USA as a Targeted Source Market for Medical Tourism Patients: A flawed strategy?

Many medical tourism hopefuls view the USA as a targeted source market for medical tourism patients. Is this a flawed strategy?

It is said that if you truly want to learn about something, you must be able to explain it to others. I guess that’s where the mantra “see one, do one, teach one” comes from that we hold so sacred in healthcare.  In recent months, I’ve been consulting to government officials, tourism boards and associations, private equity investors hospitals, private clinics, insurers, and physicians. As a topic of discussion, I’ve answered a lot of questions to set the record straight on the situation in the USA as it relates to medical tourism targeted marketing.
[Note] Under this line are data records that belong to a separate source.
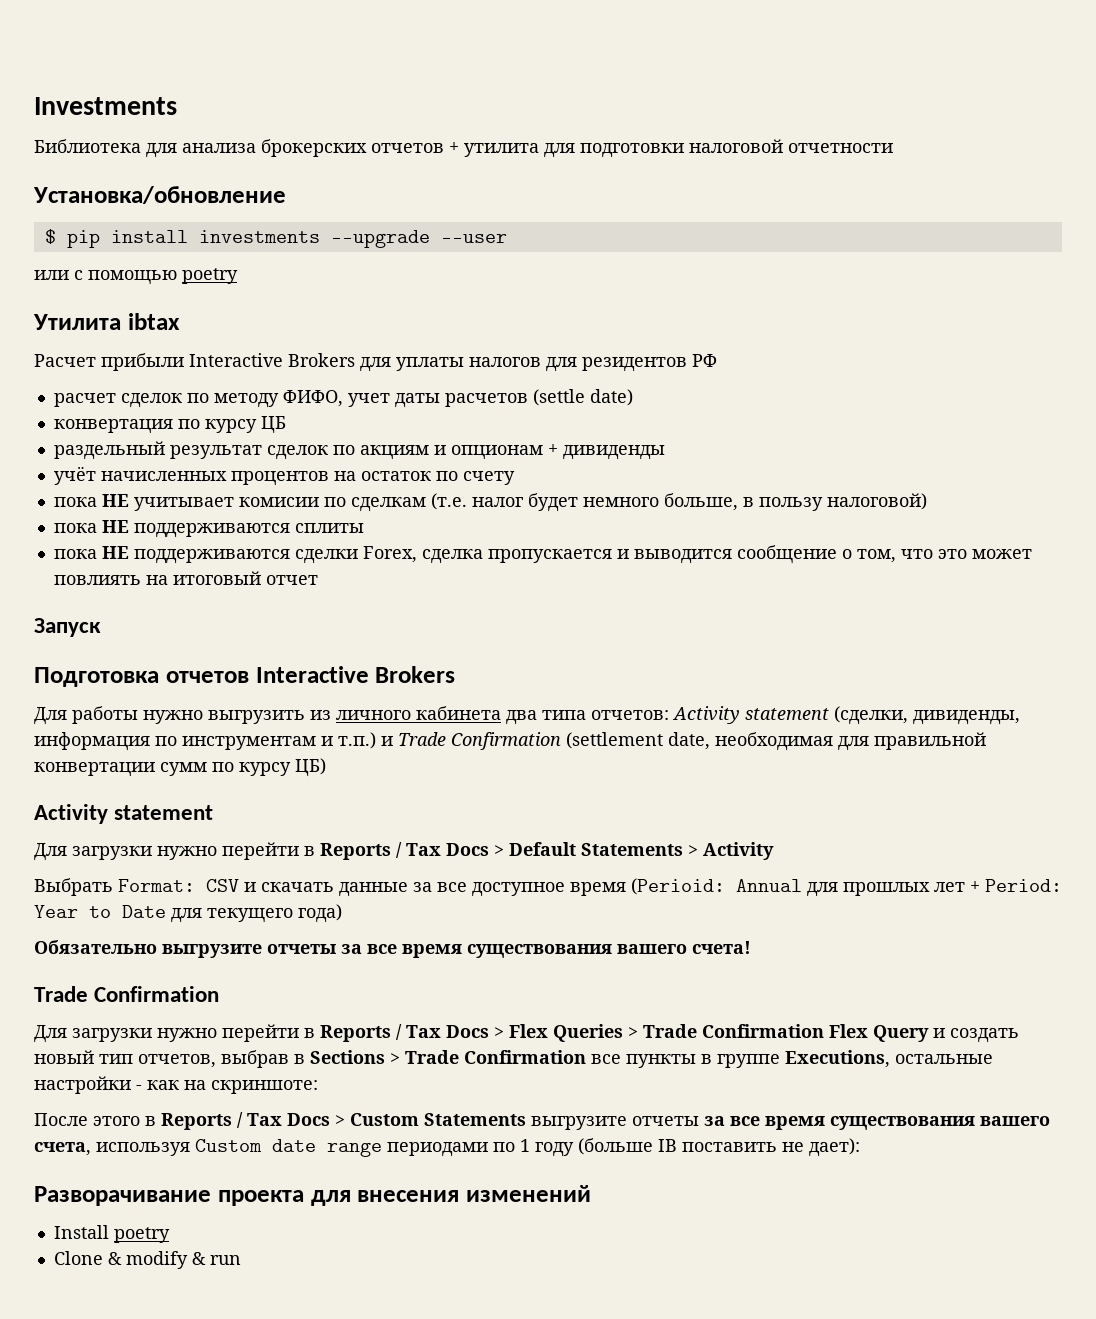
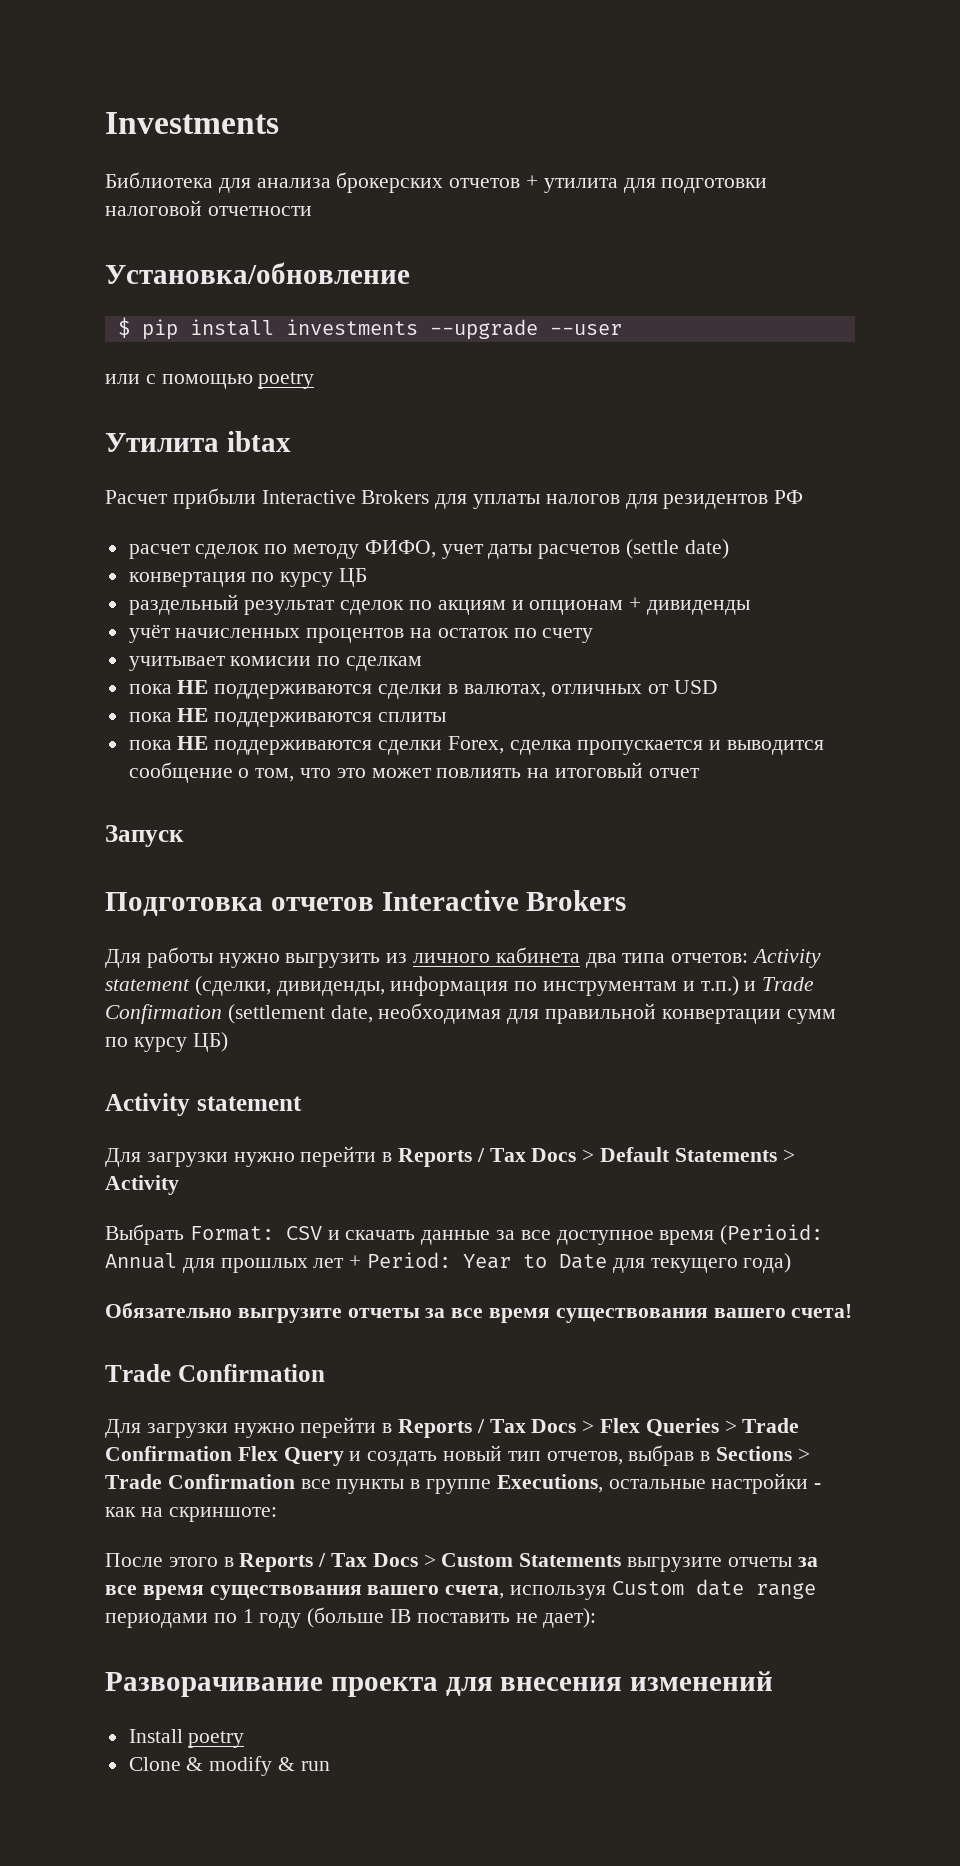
- пока НЕ учитывает комисии по сделкам (т.е. налог будет немного больше, в пользу налоговой)
+ учитывает комисии по сделкам
+ пока НЕ поддерживаются сделки в валютах, отличных от USD

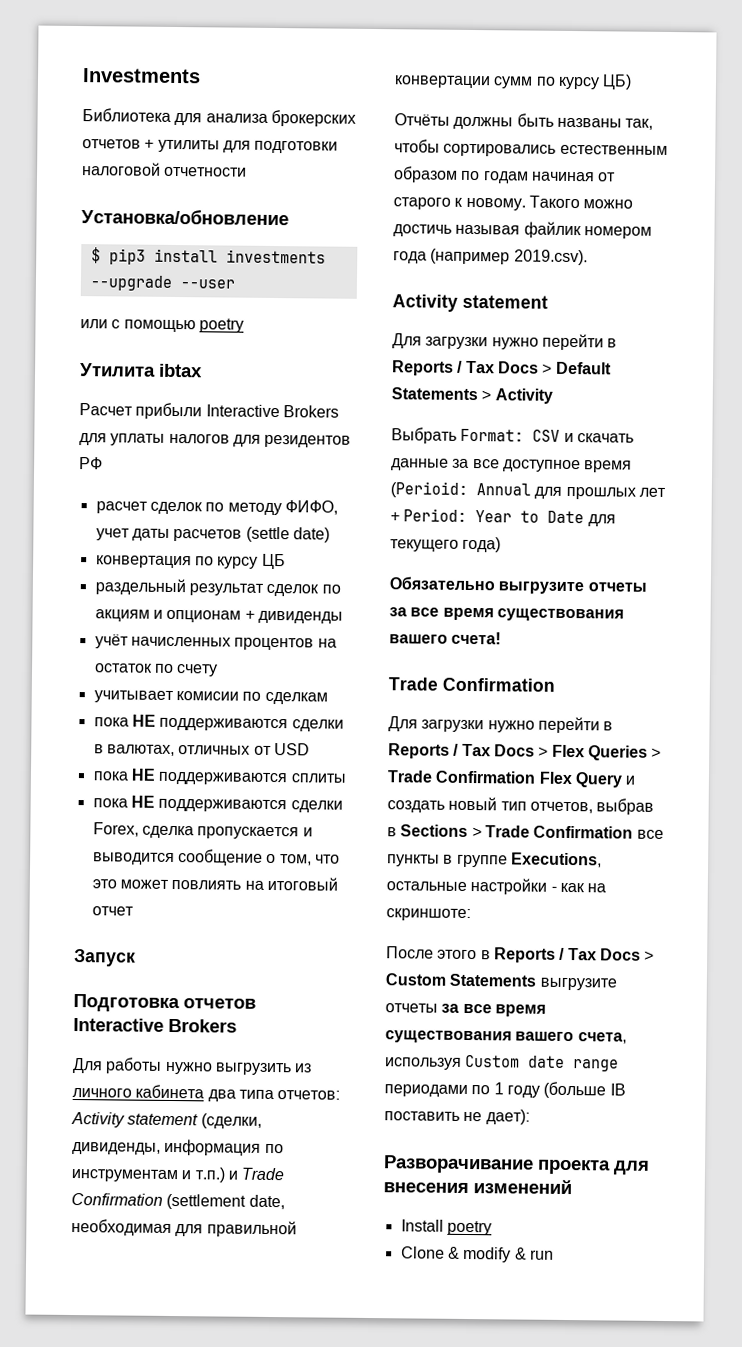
- Библиотека для анализа брокерских отчетов + утилита для подготовки налоговой отчетности
+ Библиотека для анализа брокерских отчетов + утилиты для подготовки налоговой отчетности
- $ pip install investments --upgrade --user
+ $ pip3 install investments --upgrade --user
+ Отчёты должны быть названы так, чтобы сортировались естественным образом по годам начиная от старого к новому. Такого можно достичь называя файлик номером года (например 2019.csv).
Many medical tourism hopefuls outside the USA at the most simplistic level will jump right into a sales strategy based on the fact that they sell health services at cheaper prices than the USA.  This is a strong indication to me that the seller is a novice that has not invested adequate time or effort into market research or understanding their chosen target consumers. Here’s why:

Three Population Segments of US Healthcare Purchasers

The Medically Bankrupt

Prior to the Accountable Care Act (ACA) (a/k/a “Obamacare”) millions of people had no access to insurance coverage to enable them to access medically necessary care and pay for it through an insurance scheme. At the same time 60% of all bankruptcies in the USA were due to medical expenses that could not be paid. When a person files for protection under US bankruptcy laws their credit goes away and they have no credit cards and very little cash in bank accounts. These people were not potential customers for medical tourism, nor could they apply for and be approved for loans from a bank or lender to pay for their medical care outside the USA even if they wanted to go someplace to obtain healthcare.

The Wealthy

On the other side of the spectrum, you have the very wealthy who can make a decision to obtain care anywhere they want. Sending messages to this population about how cheap your healthcare service prices are is not relevant to them, so they tend to ignore your message as “not intended for them.”  Instead, they tend to shop for “branded” health care providers (just like they do for a watch, organic foods, accessories and clothing) if they need something out of the ordinary.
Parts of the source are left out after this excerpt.